Enough of this strawman one-liner "complexity for the sake of complexity". Unnecessary complexity is introduced because someone once thought it was necessary. It may not be necessary anymore, or (even worse) it might have not even been necessary at the time and the person who introduced it was just wrong. But all complex architectures start because people think it will bring benefits.
"The person who introduced it was just wrong" is doing an awful lot of heavy lifting in your post. I've seen "this is just the only thing the programmer knows" many times, for instance, in which case one can argue whether an actual "decision" is being made. Certainly "this is the tech the engineer wants to learn" is a real problem in the world, in which case again it's rather debatable whether "necessity" ever crossed their mind as a concern. "I was taught in school this is the one and only way software is designed" is common with fresh grads and they aren't really making a decision because they don't see a decision to be made.

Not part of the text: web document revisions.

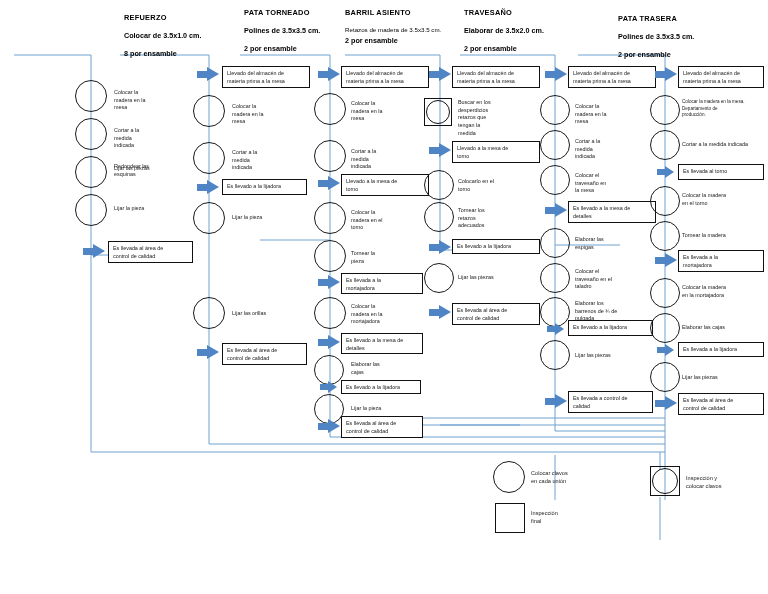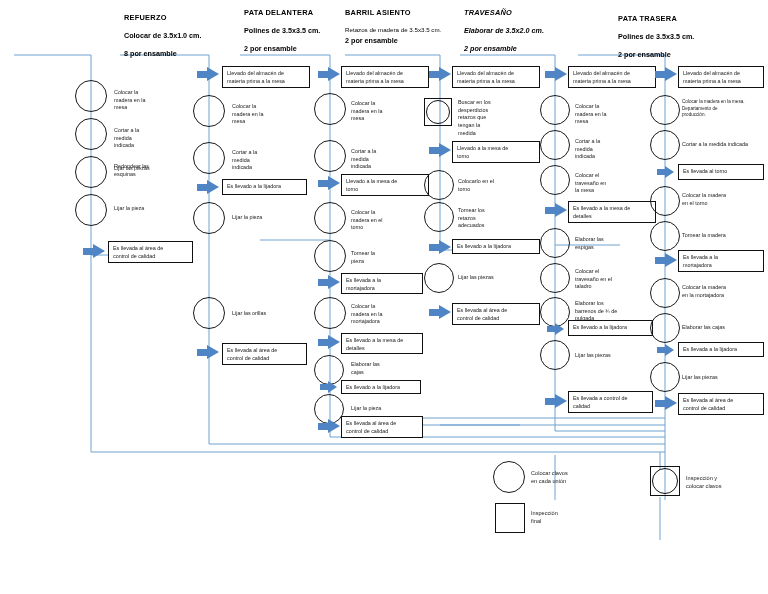--- a/index.html
+++ b/index.html
@@ -149,7 +149,7 @@
     <div class="col-qty">8 por ensamble</div>
   </div>
   <div class="col-head" style="left:244px;top:9px;width:112px;">
-    <div class="col-title">PATA DELANTERA</div>
+    <div class="col-title">PATA TORNEADO</div>
     <div class="col-sub">Polines de 3.5x3.5 cm.</div>
     <div class="col-qty">2 por ensamble</div>
   </div>

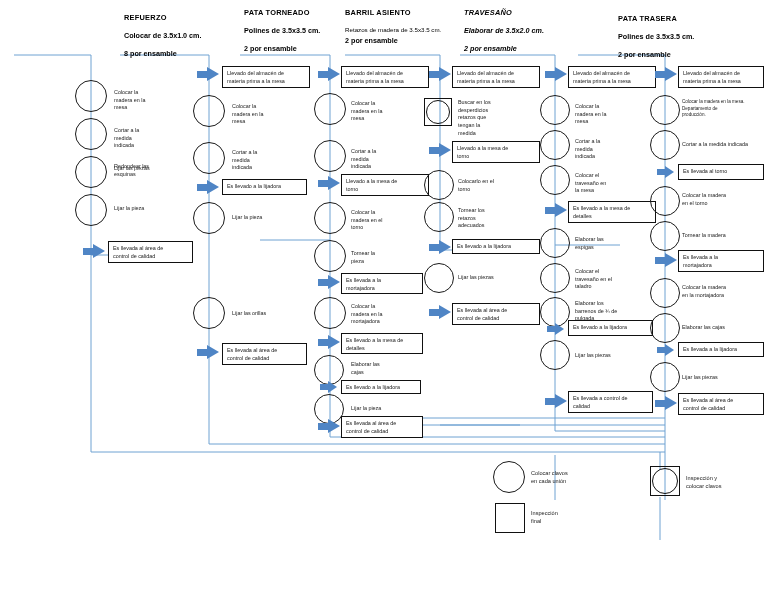--- a/index.html
+++ b/index.html
@@ -158,7 +158,7 @@
     <div class="col-sub" style="font-weight:normal;font-size:6.2px;">Retazos de madera de 3.5x3.5 cm.</div>
     <div class="col-qty" style="margin-top:3px;">2 por ensamble</div>
   </div>
-  <div class="col-head" style="left:464px;top:9px;width:112px;font-style:italic;">
+  <div class="col-head" style="left:464px;top:9px;width:112px;">
     <div class="col-title">TRAVESAÑO</div>
     <div class="col-sub">Elaborar de 3.5x2.0 cm.</div>
     <div class="col-qty">2 por ensamble</div>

You seem to be implying that all complexity is the result of an informed decision made by someone but this does not match my experience in the field.

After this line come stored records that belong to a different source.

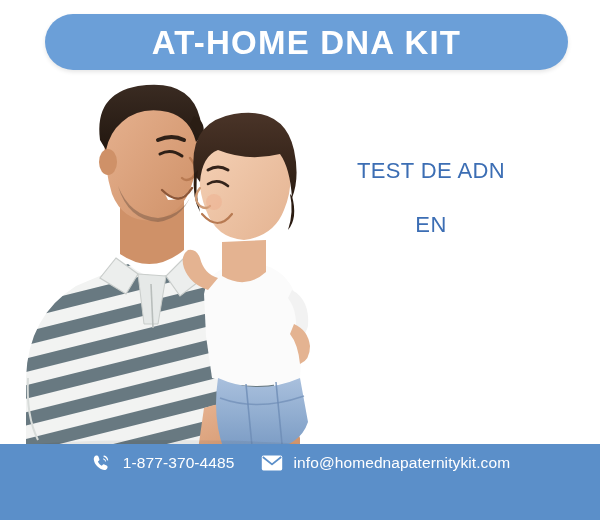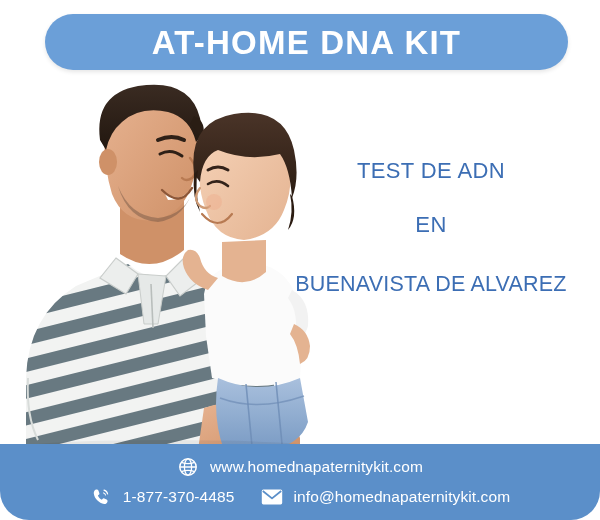--- a/index.html
+++ b/index.html
@@ -16,7 +16,6 @@
     height: 520px;
     background: #ffffff;
     overflow: hidden;
-    border-radius: 29px;
   }
 
   

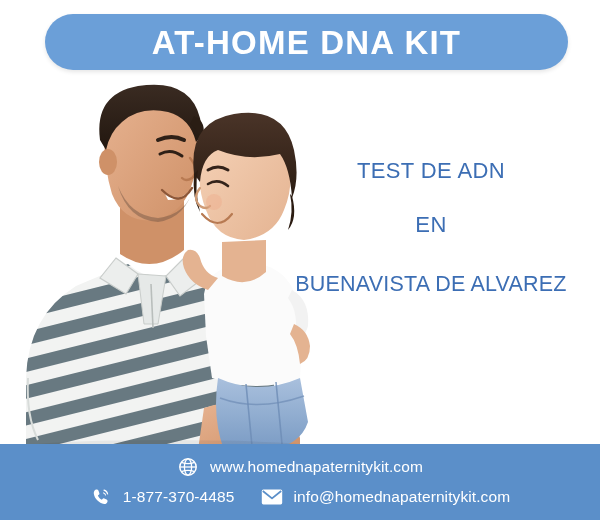--- a/index.html
+++ b/index.html
@@ -234,7 +234,6 @@
   <div class="headline-block">
     <div class="headline-line l1">TEST DE ADN</div>
     <div class="headline-line l2">EN</div>
-    <div class="headline-line l3">BUENAVISTA DE ALVAREZ</div>
   </div>
 
   <div class="footer">

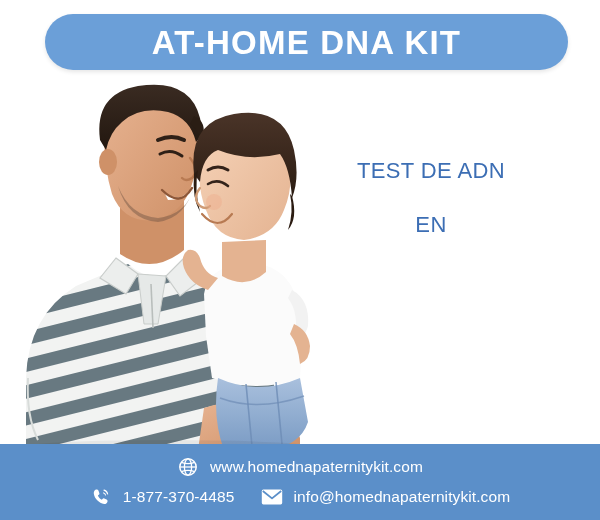--- a/index.html
+++ b/index.html
@@ -238,20 +238,6 @@
 
   <div class="footer">
 
-    <div class="footer-row row1">
-      <div class="contact-item">
-        <span class="contact-icon">
-          <svg width="20" height="20" viewBox="0 0 20 20">
-            <circle cx="10" cy="10" r="8.2" fill="none" stroke="#ffffff" stroke-width="1.5"></circle>
-            <ellipse cx="10" cy="10" rx="3.6" ry="8.2" fill="none" stroke="#ffffff" stroke-width="1.3"></ellipse>
-            <line x1="1.8" y1="10" x2="18.2" y2="10" stroke="#ffffff" stroke-width="1.3"></line>
-            <path d="M3.4 5.4 Q10 8 16.6 5.4" fill="none" stroke="#ffffff" stroke-width="1.2"></path>
-            <path d="M3.4 14.6 Q10 12 16.6 14.6" fill="none" stroke="#ffffff" stroke-width="1.2"></path>
-          </svg>
-        </span>
-        <span>www.homednapaternitykit.com</span>
-      </div>
-    </div>
 
     <div class="footer-row row2">
       <div class="contact-item">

Agreed, but I rarely see this work out, even in the short term. It certainly seems like complexity for its own sake, and someone once told me that our system was embarrassingly simple so that's why they introduced a load of complexity. Sigh.
You can't imagine someone saying "look at this system, it's totally basic, programming 101, clown shoes, baby's first web service, probably made by a PHP coder, not enterprise-class at all, we need to put on our big-boy pants, I read some whitepapers from thought leaders at FAANG and we need to implement..."
Complexity for the sake of complexity is foolish.